-- Problem statement --
In the entries below, some lines hold the string "none"; please say how many, giving the number and nothing else.

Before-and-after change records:
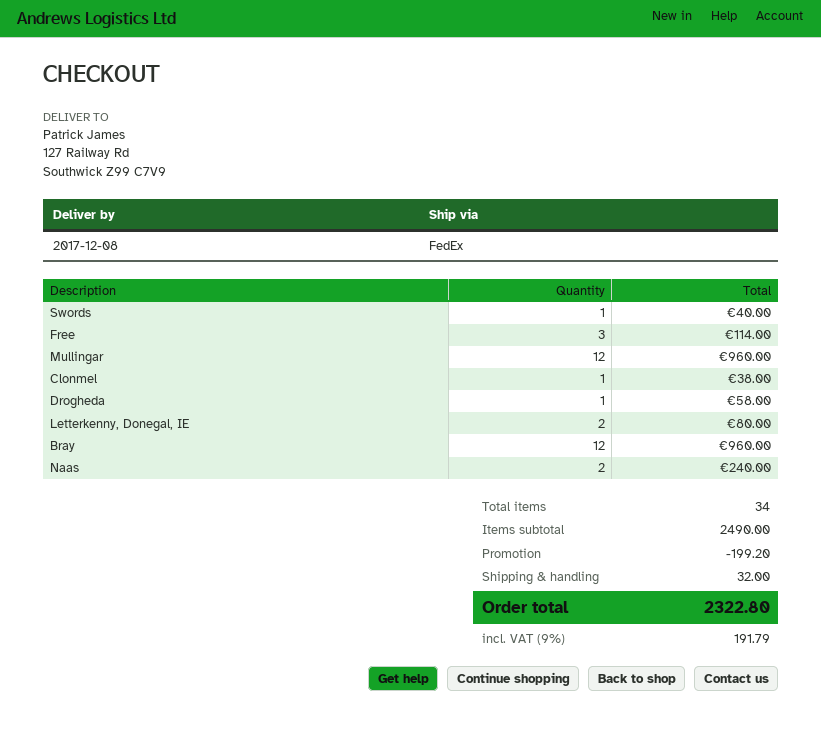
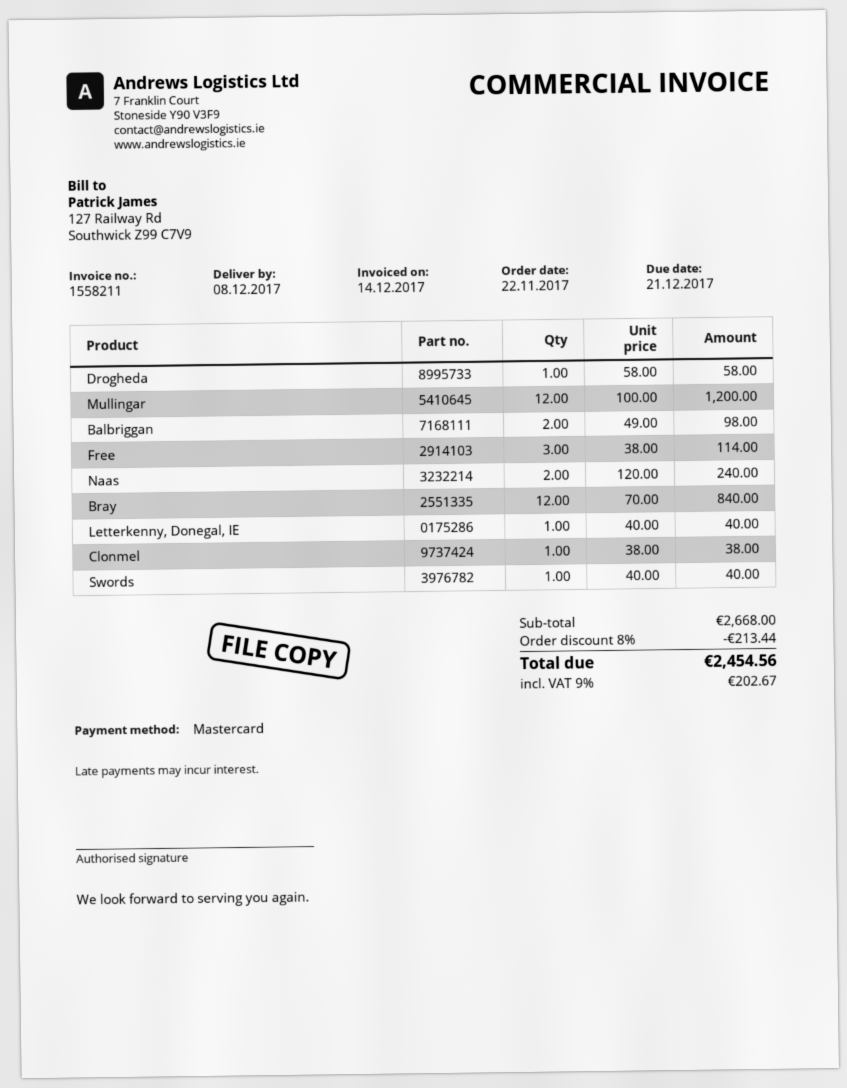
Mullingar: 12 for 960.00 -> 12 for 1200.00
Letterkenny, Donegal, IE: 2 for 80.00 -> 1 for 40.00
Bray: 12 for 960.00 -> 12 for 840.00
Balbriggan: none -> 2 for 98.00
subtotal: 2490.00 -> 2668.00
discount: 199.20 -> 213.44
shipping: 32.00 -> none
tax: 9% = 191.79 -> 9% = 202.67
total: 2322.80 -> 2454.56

-- Response below --
2